REQUIRED ACTION
Look through the entries for the string "page", and copy each line that holds it.

══════

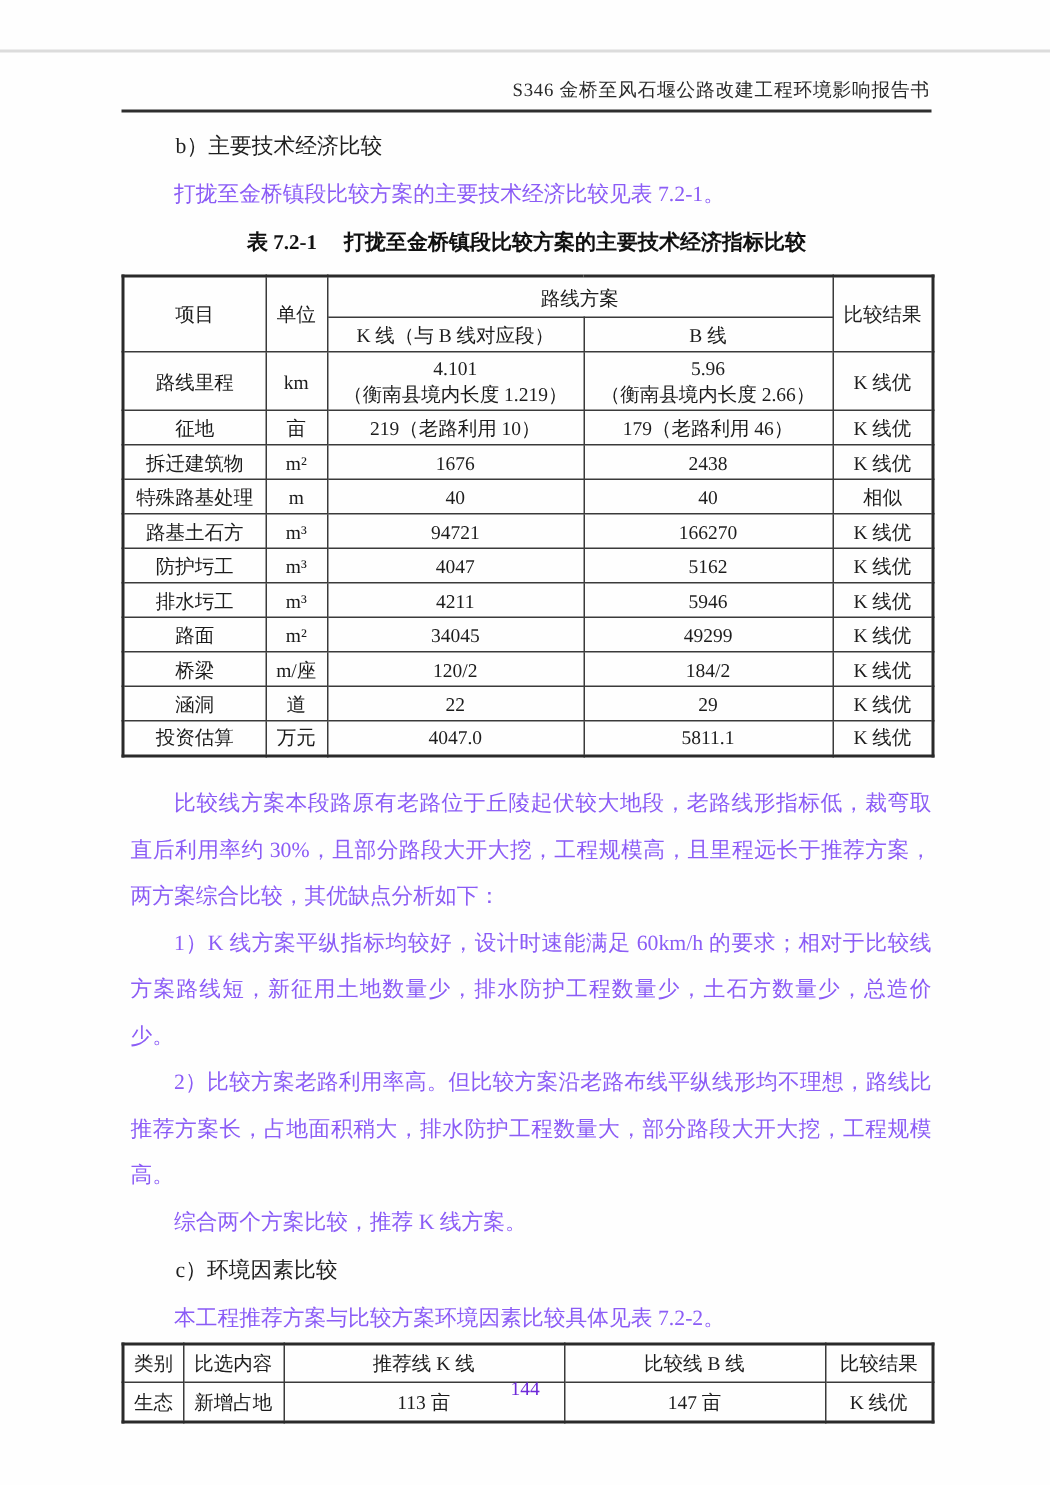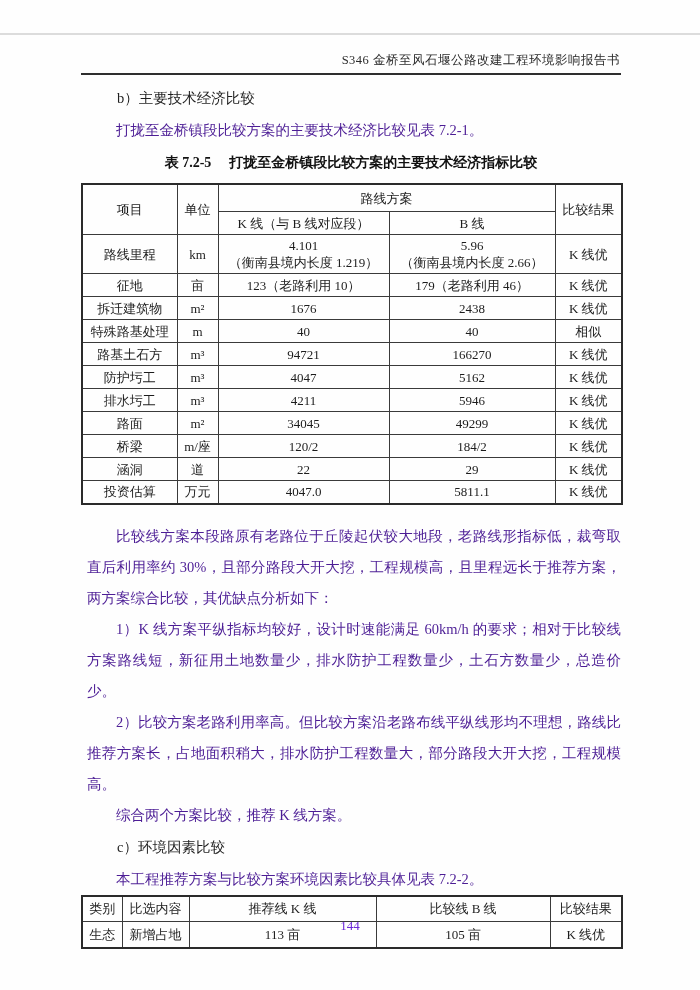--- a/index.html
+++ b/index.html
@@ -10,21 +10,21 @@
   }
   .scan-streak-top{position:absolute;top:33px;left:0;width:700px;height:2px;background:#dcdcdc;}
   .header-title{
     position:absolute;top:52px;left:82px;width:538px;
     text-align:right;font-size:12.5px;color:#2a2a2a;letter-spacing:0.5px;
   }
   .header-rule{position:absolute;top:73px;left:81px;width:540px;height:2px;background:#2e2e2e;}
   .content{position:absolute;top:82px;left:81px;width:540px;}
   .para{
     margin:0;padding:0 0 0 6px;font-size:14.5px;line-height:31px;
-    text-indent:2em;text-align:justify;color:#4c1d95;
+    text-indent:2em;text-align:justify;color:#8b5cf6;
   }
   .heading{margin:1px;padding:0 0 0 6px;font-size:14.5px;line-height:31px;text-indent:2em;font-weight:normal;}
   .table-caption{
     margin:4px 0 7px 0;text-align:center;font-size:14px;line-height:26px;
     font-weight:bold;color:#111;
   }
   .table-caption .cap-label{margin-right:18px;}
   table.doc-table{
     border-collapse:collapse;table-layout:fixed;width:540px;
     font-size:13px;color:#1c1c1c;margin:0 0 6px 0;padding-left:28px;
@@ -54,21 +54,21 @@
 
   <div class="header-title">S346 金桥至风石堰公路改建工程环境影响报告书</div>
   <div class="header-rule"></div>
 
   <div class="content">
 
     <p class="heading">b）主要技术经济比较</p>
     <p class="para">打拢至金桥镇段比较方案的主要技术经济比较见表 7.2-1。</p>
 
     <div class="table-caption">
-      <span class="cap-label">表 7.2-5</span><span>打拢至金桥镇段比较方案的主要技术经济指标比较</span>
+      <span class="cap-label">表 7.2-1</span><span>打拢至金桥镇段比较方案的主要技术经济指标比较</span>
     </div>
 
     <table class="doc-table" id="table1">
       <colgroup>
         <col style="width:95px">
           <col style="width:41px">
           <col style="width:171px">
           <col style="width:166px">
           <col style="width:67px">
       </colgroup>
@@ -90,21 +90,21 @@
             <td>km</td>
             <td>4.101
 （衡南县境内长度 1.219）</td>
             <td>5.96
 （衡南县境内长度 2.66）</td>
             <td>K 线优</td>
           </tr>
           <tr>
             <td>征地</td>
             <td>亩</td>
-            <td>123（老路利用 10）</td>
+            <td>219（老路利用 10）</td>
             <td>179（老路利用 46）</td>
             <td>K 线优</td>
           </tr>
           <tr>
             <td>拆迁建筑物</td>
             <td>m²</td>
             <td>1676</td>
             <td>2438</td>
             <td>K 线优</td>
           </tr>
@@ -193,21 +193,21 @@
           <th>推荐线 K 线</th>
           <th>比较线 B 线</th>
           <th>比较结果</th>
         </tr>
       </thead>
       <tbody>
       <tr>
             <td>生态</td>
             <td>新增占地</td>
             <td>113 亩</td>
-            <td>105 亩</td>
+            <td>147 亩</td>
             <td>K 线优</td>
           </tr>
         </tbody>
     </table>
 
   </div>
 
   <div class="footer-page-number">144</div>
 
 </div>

══════

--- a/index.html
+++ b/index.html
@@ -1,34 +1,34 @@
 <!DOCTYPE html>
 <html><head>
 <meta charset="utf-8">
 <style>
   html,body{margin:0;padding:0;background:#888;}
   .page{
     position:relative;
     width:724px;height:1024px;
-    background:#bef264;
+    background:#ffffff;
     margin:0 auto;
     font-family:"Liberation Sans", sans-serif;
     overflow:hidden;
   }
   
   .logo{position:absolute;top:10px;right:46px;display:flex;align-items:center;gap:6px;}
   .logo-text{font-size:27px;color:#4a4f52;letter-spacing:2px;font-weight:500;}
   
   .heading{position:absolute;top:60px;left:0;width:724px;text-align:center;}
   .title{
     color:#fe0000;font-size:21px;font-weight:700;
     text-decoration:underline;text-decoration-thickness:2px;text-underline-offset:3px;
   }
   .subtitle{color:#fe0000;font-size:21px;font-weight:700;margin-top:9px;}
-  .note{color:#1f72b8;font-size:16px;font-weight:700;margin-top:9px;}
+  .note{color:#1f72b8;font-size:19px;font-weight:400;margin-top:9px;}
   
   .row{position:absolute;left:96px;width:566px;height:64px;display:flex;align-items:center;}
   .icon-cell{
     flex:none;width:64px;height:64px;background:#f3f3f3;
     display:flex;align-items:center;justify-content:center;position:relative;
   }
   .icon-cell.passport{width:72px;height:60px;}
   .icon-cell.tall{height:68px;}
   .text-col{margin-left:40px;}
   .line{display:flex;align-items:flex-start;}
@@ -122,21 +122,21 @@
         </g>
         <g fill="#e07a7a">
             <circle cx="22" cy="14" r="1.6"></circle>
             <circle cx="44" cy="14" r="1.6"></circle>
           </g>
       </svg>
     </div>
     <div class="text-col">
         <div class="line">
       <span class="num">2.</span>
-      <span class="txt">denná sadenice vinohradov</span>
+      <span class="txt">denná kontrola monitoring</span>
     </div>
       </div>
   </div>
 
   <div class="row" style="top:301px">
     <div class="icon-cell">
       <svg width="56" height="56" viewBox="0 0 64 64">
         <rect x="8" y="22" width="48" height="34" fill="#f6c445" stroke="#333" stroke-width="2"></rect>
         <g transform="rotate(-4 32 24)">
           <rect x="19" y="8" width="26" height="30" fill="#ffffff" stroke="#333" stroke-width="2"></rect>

══════

RESULT FOR THIS EXERCISE
   <div class="footer-page-number">144</div>
   .page{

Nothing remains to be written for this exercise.